Filter these records by the string "load", copying each line that holds it.

▶ **THE DATA**:
——
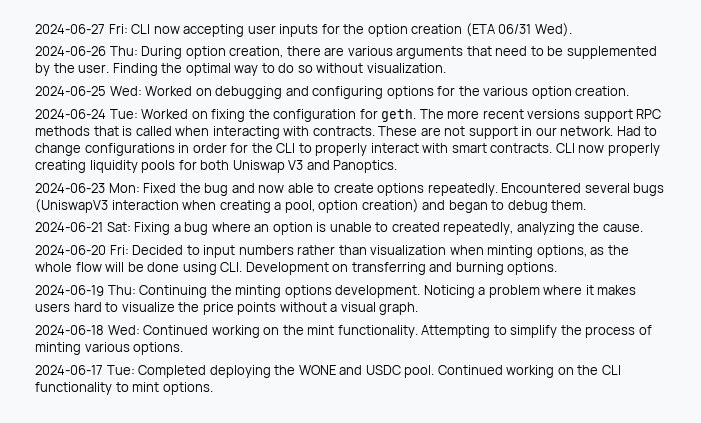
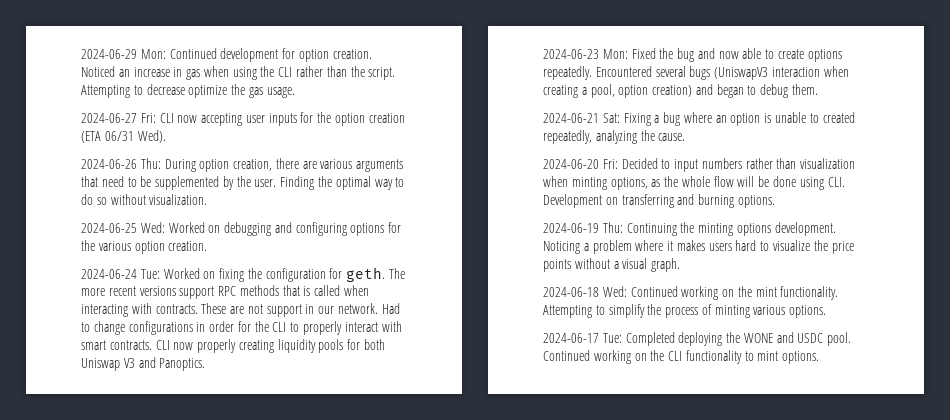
+ 2024-06-29 Mon: Continued development for option creation. Noticed an increase in gas when using the CLI rather than the script. Attempting to decrease optimize the gas usage.

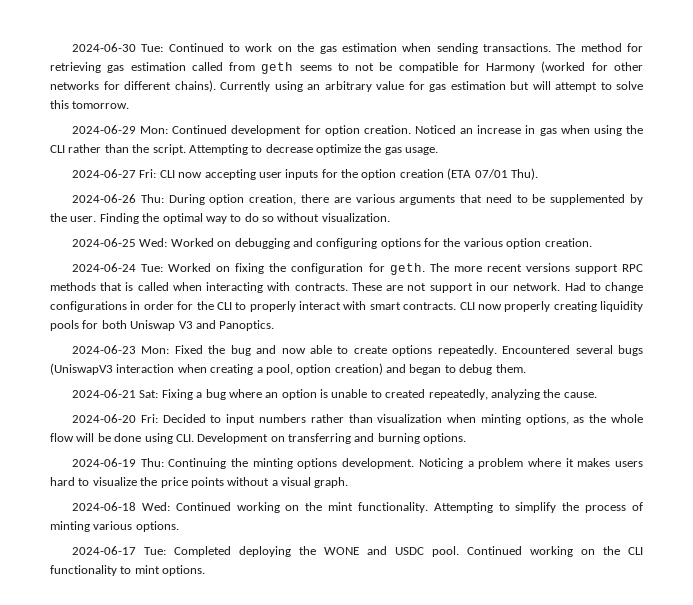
+ 2024-06-30 Tue: Continued to work on the gas estimation when sending transactions. The method for retrieving gas estimation called from geth seems to not be compatible for Harmony (worked for other networks for different chains). Currently using an arbitrary value for gas estimation but will attempt to solve this tomorrow.
- 2024-06-27 Fri: CLI now accepting user inputs for the option creation (ETA 06/31 Wed).
+ 2024-06-27 Fri: CLI now accepting user inputs for the option creation (ETA 07/01 Thu).

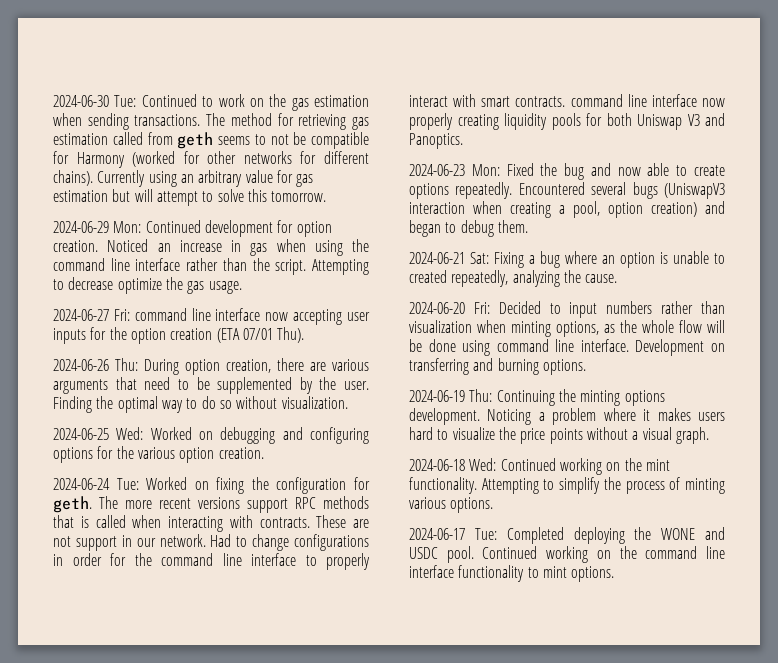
- Noticed an increase in gas when using the CLI rather than the script.
+ Noticed an increase in gas when using the command line interface rather than the script.
- 2024-06-27 Fri: CLI now accepting user inputs for the option creation (ETA 07/01 Thu).
+ 2024-06-27 Fri: command line interface now accepting user inputs for the option creation (ETA 07/01 Thu).
- Had to change configurations in order for the CLI to properly interact with smart contracts. CLI now properly creating liquidity pools for both Uniswap V3 and Panoptics.
+ Had to change configurations in order for the command line interface to properly interact with smart contracts. command line interface now properly creating liquidity pools for both Uniswap V3 and Panoptics.
- 2024-06-20 Fri: Decided to input numbers rather than visualization when minting options, as the whole flow will be done using CLI. Development on transferring and burning options.
+ 2024-06-20 Fri: Decided to input numbers rather than visualization when minting options, as the whole flow will be done using command line interface. Development on transferring and burning options.
- Continued working on the CLI functionality to mint options.
+ Continued working on the command line interface functionality to mint options.

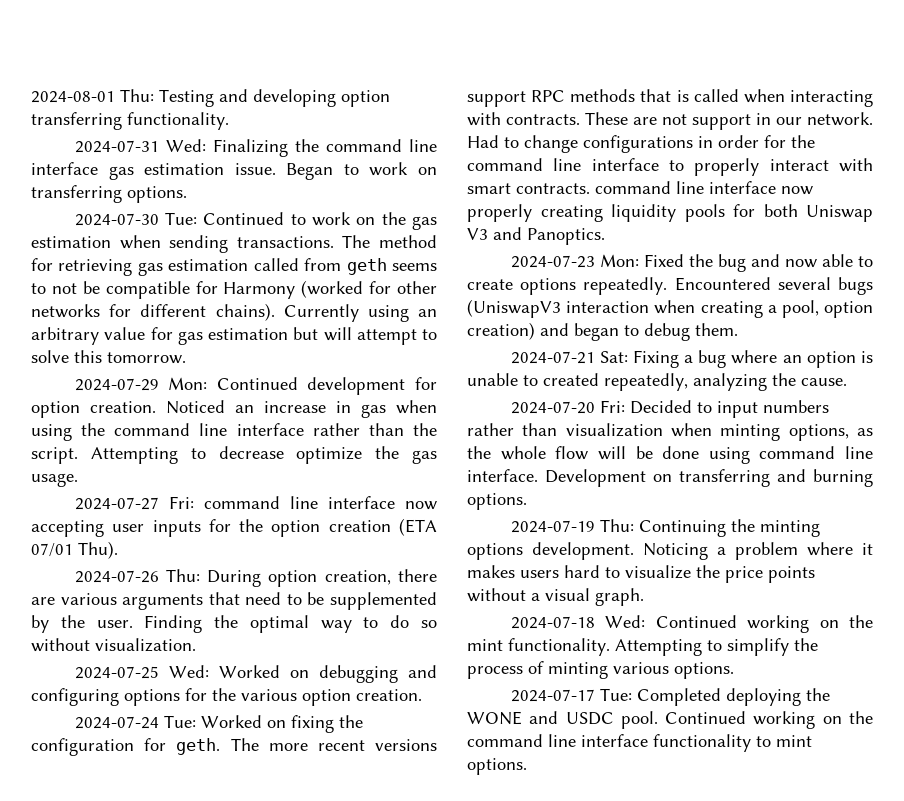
- 2024-06-30 Tue: Continued to work on the gas estimation when sending transactions.
+ 2024-08-01 Thu: Testing and developing option transferring functionality.
+ 2024-07-31 Wed: Finalizing the command line interface gas estimation issue. Began to work on transferring options.
+ 2024-07-30 Tue: Continued to work on the gas estimation when sending transactions.
- 2024-06-29 Mon: Continued development for option creation.
+ 2024-07-29 Mon: Continued development for option creation.
- 2024-06-27 Fri: command line interface now accepting user inputs for the option creation (ETA 07/01 Thu).
+ 2024-07-27 Fri: command line interface now accepting user inputs for the option creation (ETA 07/01 Thu).
- 2024-06-26 Thu: During option creation, there are various arguments that need to be supplemented by the user.
+ 2024-07-26 Thu: During option creation, there are various arguments that need to be supplemented by the user.
- 2024-06-25 Wed: Worked on debugging and configuring options for the various option creation.
+ 2024-07-25 Wed: Worked on debugging and configuring options for the various option creation.
- 2024-06-24 Tue: Worked on fixing the configuration for geth.
+ 2024-07-24 Tue: Worked on fixing the configuration for geth.
- 2024-06-23 Mon: Fixed the bug and now able to create options repeatedly.
+ 2024-07-23 Mon: Fixed the bug and now able to create options repeatedly.
- 2024-06-21 Sat: Fixing a bug where an option is unable to created repeatedly, analyzing the cause.
+ 2024-07-21 Sat: Fixing a bug where an option is unable to created repeatedly, analyzing the cause.
- 2024-06-20 Fri: Decided to input numbers rather than visualization when minting options, as the whole flow will be done using command line interface.
+ 2024-07-20 Fri: Decided to input numbers rather than visualization when minting options, as the whole flow will be done using command line interface.
- 2024-06-19 Thu: Continuing the minting options development.
+ 2024-07-19 Thu: Continuing the minting options development.
- 2024-06-18 Wed: Continued working on the mint functionality.
+ 2024-07-18 Wed: Continued working on the mint functionality.
- 2024-06-17 Tue: Completed deploying the WONE and USDC pool.
+ 2024-07-17 Tue: Completed deploying the WONE and USDC pool.

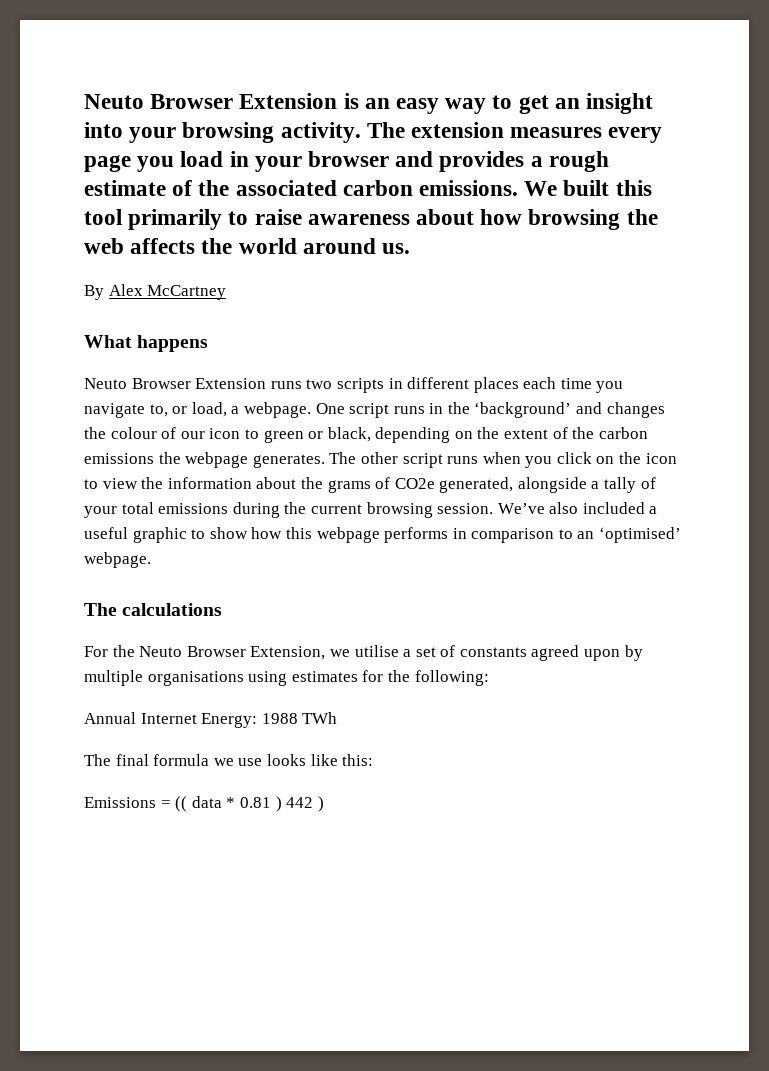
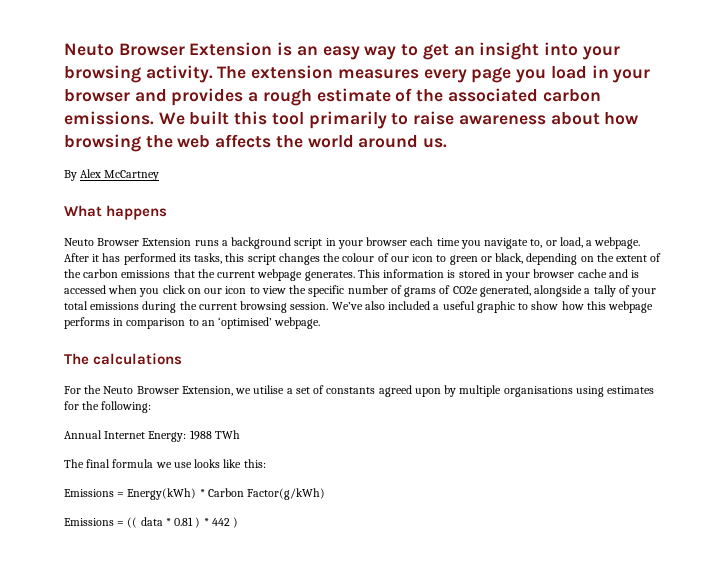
- Neuto Browser Extension runs two scripts in different places each time you navigate to, or load, a webpage.
+ Neuto Browser Extension runs a background script in your browser each time you navigate to, or load, a webpage.
- One script runs in the ‘background’ and changes the colour of our icon to green or black, depending on the extent of the carbon emissions the webpage generates. The other script runs when you click on the icon to view the information about the grams of CO2e generated, alongside a tally of your total emissions during the current browsing session.
+ After it has performed its tasks, this script changes the colour of our icon to green or black, depending on the extent of the carbon emissions that the current webpage generates. This information is stored in your browser cache and is accessed when you click on our icon to view the specific number of grams of CO2e generated, alongside a tally of your total emissions during the current browsing session.
+ Emissions = Energy(kWh) * Carbon Factor(g/kWh)
- Emissions = (( data * 0.81 ) 442 )
+ Emissions = (( data * 0.81 ) * 442 )

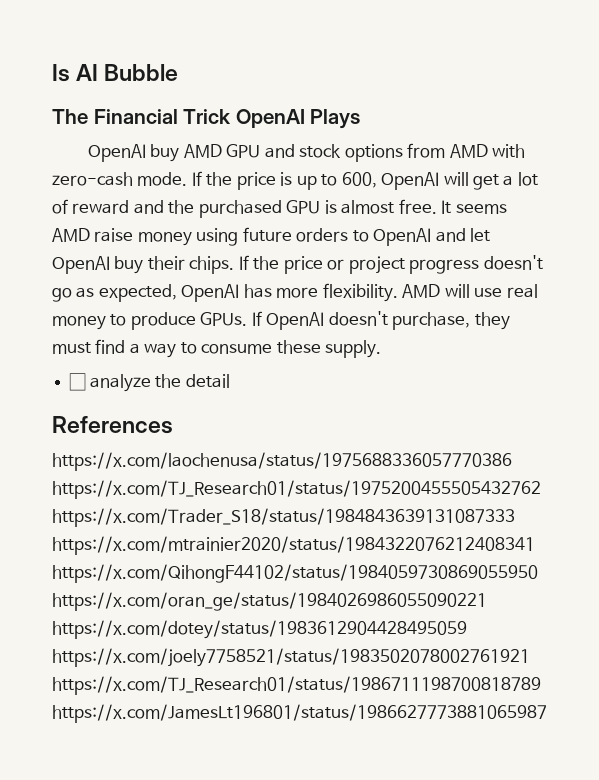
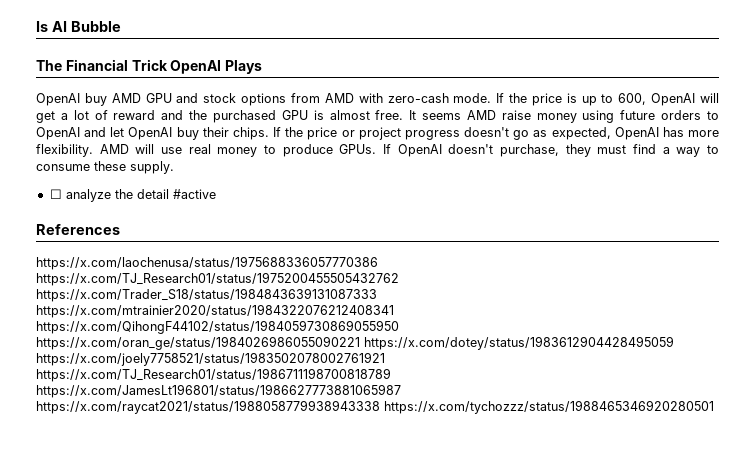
- ☐ analyze the detail
+ ☐ analyze the detail #active
- https://x.com/laochenusa/status/1975688336057770386 https://x.com/TJ_Research01/status/1975200455505432762 https://x.com/Trader_S18/status/1984843639131087333 https://x.com/mtrainier2020/status/1984322076212408341 https://x.com/QihongF44102/status/1984059730869055950 https://x.com/oran_ge/status/1984026986055090221 https://x.com/dotey/status/1983612904428495059 https://x.com/joely7758521/status/1983502078002761921 https://x.com/TJ_Research01/status/1986711198700818789 https://x.com/JamesLt196801/status/1986627773881065987
+ https://x.com/laochenusa/status/1975688336057770386 https://x.com/TJ_Research01/status/1975200455505432762 https://x.com/Trader_S18/status/1984843639131087333 https://x.com/mtrainier2020/status/1984322076212408341 https://x.com/QihongF44102/status/1984059730869055950 https://x.com/oran_ge/status/1984026986055090221 https://x.com/dotey/status/1983612904428495059 https://x.com/joely7758521/status/1983502078002761921 https://x.com/TJ_Research01/status/1986711198700818789 https://x.com/JamesLt196801/status/1986627773881065987 https://x.com/raycat2021/status/1988058779938943338 https://x.com/tychozzz/status/1988465346920280501

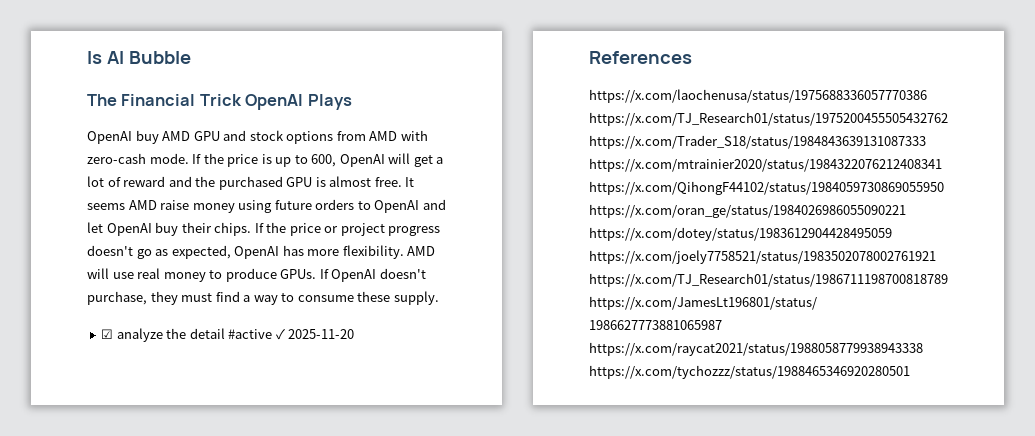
- ☐ analyze the detail #active
+ ☑ analyze the detail #active ✓ 2025-11-20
——
▶ **RESULT OF THE EXERCISE**:
- Neuto Browser Extension runs two scripts in different places each time you navigate to, or load, a webpage.
+ Neuto Browser Extension runs a background script in your browser each time you navigate to, or load, a webpage.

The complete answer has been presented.